A teacher at Brimm Medical Arts High School said her school also was considering the move, but principal Herbert Simons said it was a false rumor.

"My school community and I have not pursued and have no plans to pursue a charter conversion. We look forward to working alongside the superintendent and remaining a district public school," Simons said in an e-mail.

Only one public school in the state has attempted to convert to charter, according to Department of Education spokesman Mike Yaple. In October, Avon Avenue Academy in Newark applied to convert, but the department rejected its bid in February, he said.

At MetEast, principal Timothy Jenkins said, "This is something we've thought about before the superintendent and his administration came in. It has nothing to do with anybody else in the district and everything to do with our structural design. We need the flexibility to implement our curriculum in a certain way, we need to be staffed in a certain way."

Many of MetEast's 113 students participate in internship programs along with their classes, but certain positions - such as an internship coordinator - are not district-recognized, Jenkins said.

He said he wants to protect the school from some of the ongoing and coming changes in the district, but was not approached by anyone about the changeover.

"No one can force me to do anything. I initiated. I requested, honestly, to become a school-choice school," he said.

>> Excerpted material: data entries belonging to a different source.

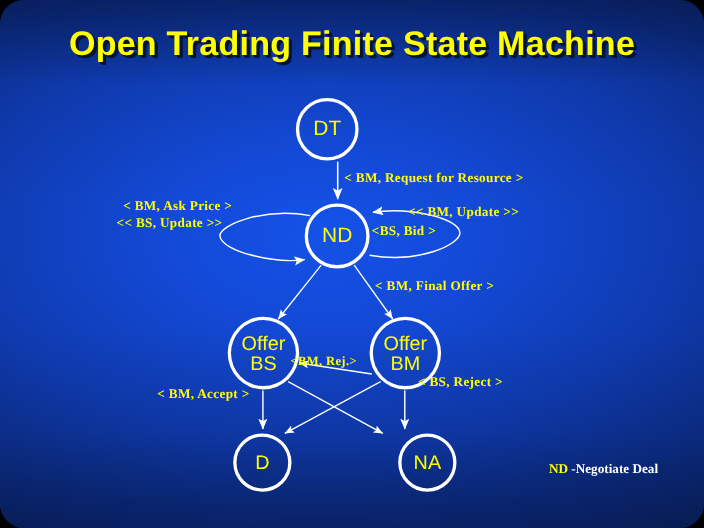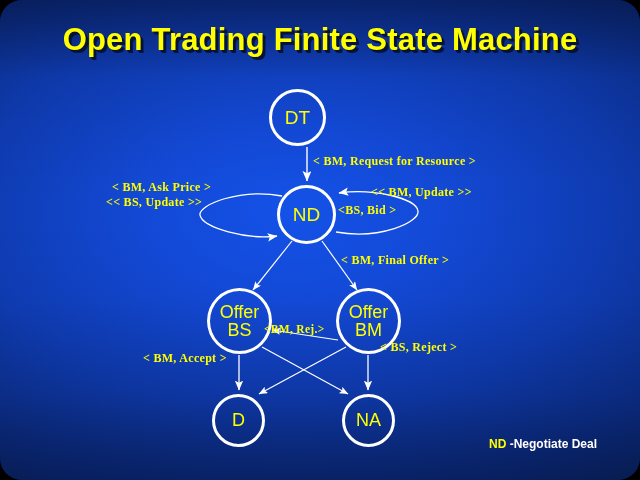--- a/index.html
+++ b/index.html
@@ -78,7 +78,7 @@
   #node-obs { left: 207px; top: 288px; width: 65px; height: 66px; font-size: 18px; }
   #node-obm { left: 336px; top: 288px; width: 65px; height: 66px; font-size: 18px; }
   #node-d   { left: 212px; top: 394px; width: 53px; height: 53px; font-size: 18px; }
-  #node-na  { left: 342px; top: 394px; width: 53px; height: 53px; font-size: 18px; }
+  #node-na  { left: 362px; top: 394px; width: 53px; height: 53px; font-size: 18px; }
 
   
   .elabel {

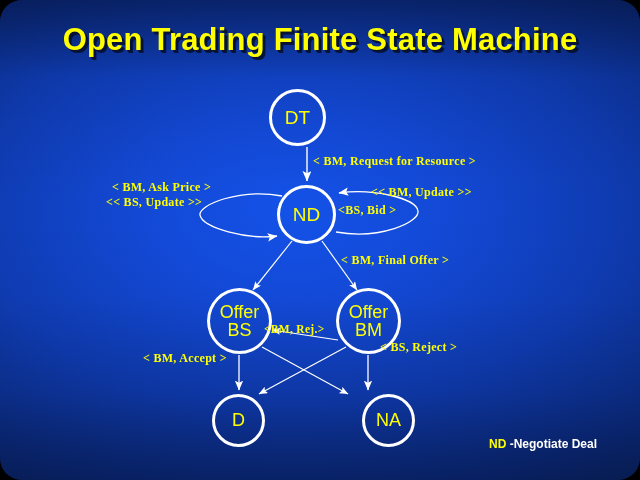--- a/index.html
+++ b/index.html
@@ -106,13 +106,12 @@
   
   #legend {
     position: absolute;
-    left: 489px;
+    left: 499px;
     top: 419px;
     z-index: 5;
-    font-family: Liberation Sans, sans-serif;
+    font-family: Liberation Serif, serif;
     font-size: 12px;
     white-space: nowrap;
-    margin-top: 18px;
   }
   #legend .key {
     color: #ffff00;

At Creative Arts, a similar process took place. Principal Davida Coe-Brockington said the district, through no fault of its own, has consistently presented financial and operational obstacles to the school, which focuses on the performing arts.

"Within the constraints of the Board of Education and the school district, certain positions we just can't have, and it's a performing arts school. We need an artistic facilitator, someone to oversee all arts," but can't have one, she said.

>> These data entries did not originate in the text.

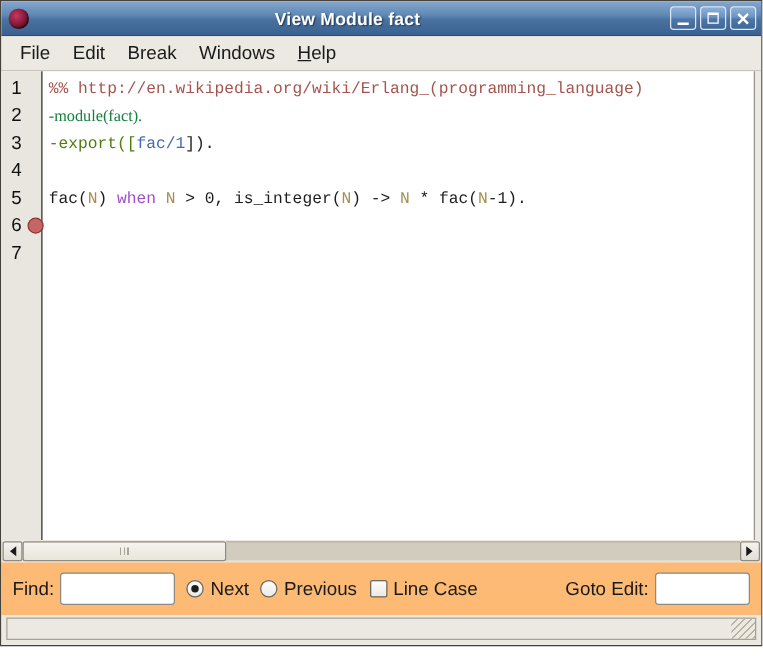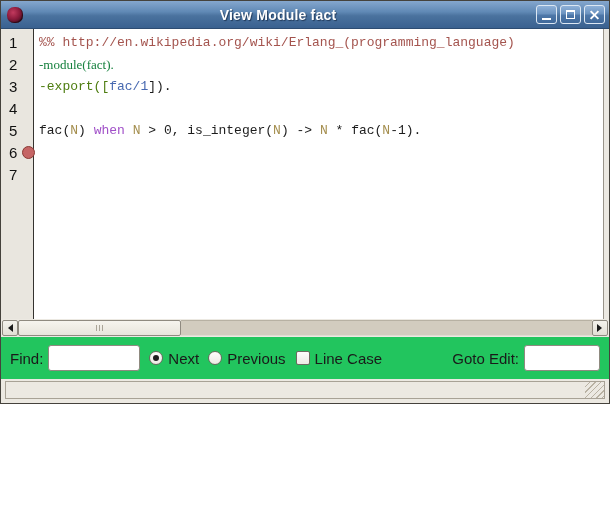--- a/index.html
+++ b/index.html
@@ -7,7 +7,7 @@
   body { font-family:"Liberation Sans", sans-serif; }
 
   .window {
-    width:610px; height:404px;
+    width:610px; height:517px;
     background:#ece9e2;
     border:1px solid #45423c;
     display:flex; flex-direction:column;

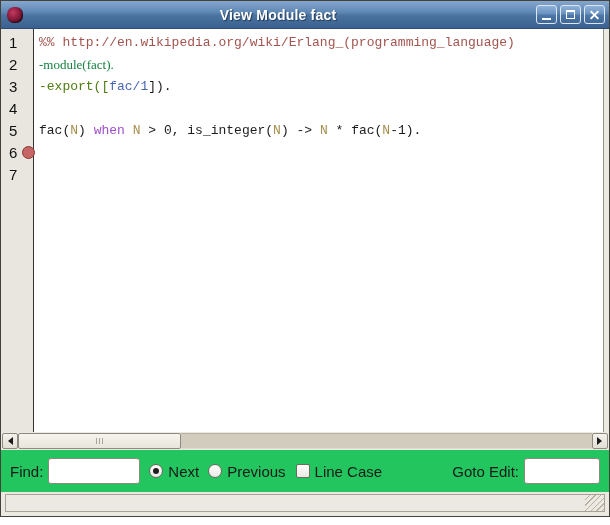--- a/index.html
+++ b/index.html
@@ -177,6 +177,13 @@
     </div>
   </div>
 
+  <div class="menubar">
+      <span class="menu-item">File</span>
+      <span class="menu-item">Edit</span>
+      <span class="menu-item">Break</span>
+      <span class="menu-item">Windows</span>
+      <span class="menu-item"><u>H</u>elp</span>
+    </div>
 
   <div class="main">
     <div class="editor">

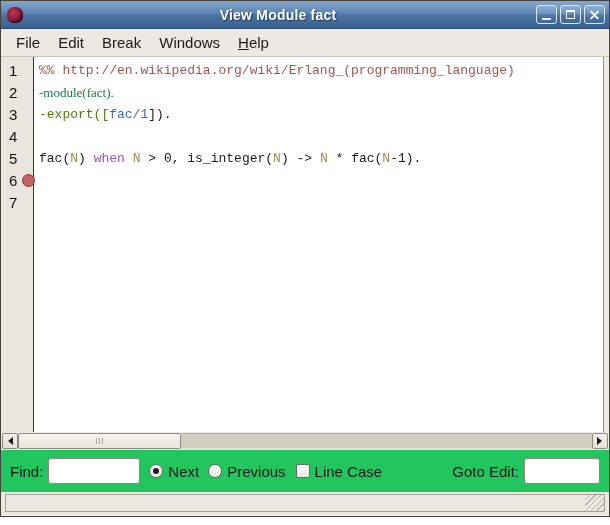--- a/index.html
+++ b/index.html
@@ -119,7 +119,7 @@
     display:flex; align-items:center;
     padding:0 9px;
     font-size:15px; color:#1a1a1a;
-    background:#22c55e;
+    background:#fdba74;
   }
   .text-input {
     height:26px; border:1px solid #8f8a80; border-radius:3px;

Fund-raising would also be easier, she said, with a grant writer, who can help secure money for the many out-of-state performance trips students take. The school was without its own sound system until this year, when it was able to secure the funds on the fund-raising website DonorsChoose.

"We have a specific niche that we're trying to uphold and build, and we haven't been able to," Coe-Brockington said.

Both principals said they were looking to independently run the charters, not bring in outside operators.

Coe-Brockington dismissed the recent state closures of two smaller independent start-up charters as an indication the move could be risky. She pointed to the school's academic track record.

"We've outperformed every charter in this district as a public school, so academically we'll just continue to do the things we've been doing and expand," she said.

Karen Borelli, health and physical education teacher at Brimm Medical Arts and the union representative for the school, said Brimm was considering a similar move.

She speculated the interest was influenced by layoffs, expected school closings (though the district has said no schools would close next year), and the additions of charter and "Renaissance" schools.

"They're saying, 'The state's here to change this into a charter district and all the schools that aren't charter will collapse, so might as well beat him to the punch,' " said Borelli, who is running for union president.

Superintendent Paymon Rouhanifard dismissed that scenario. He said the district was aware of Creative Arts and MetEast's interest in converting but had not approached the schools' leaders.

"A lot of folks are going out saying we're trying to charterize the district. We're not. It's absolutely false. We're going to be operating district schools for a very, very long time to come," he said. "There are organic conversations ongoing with two of our schools about the potential to charterize and we made clear to them that's a conversation between them and the state."

Charters are publicly funded but privately run. The actual application to open a charter is due in October. Final decisions wouldn't come out until the middle of the next school year.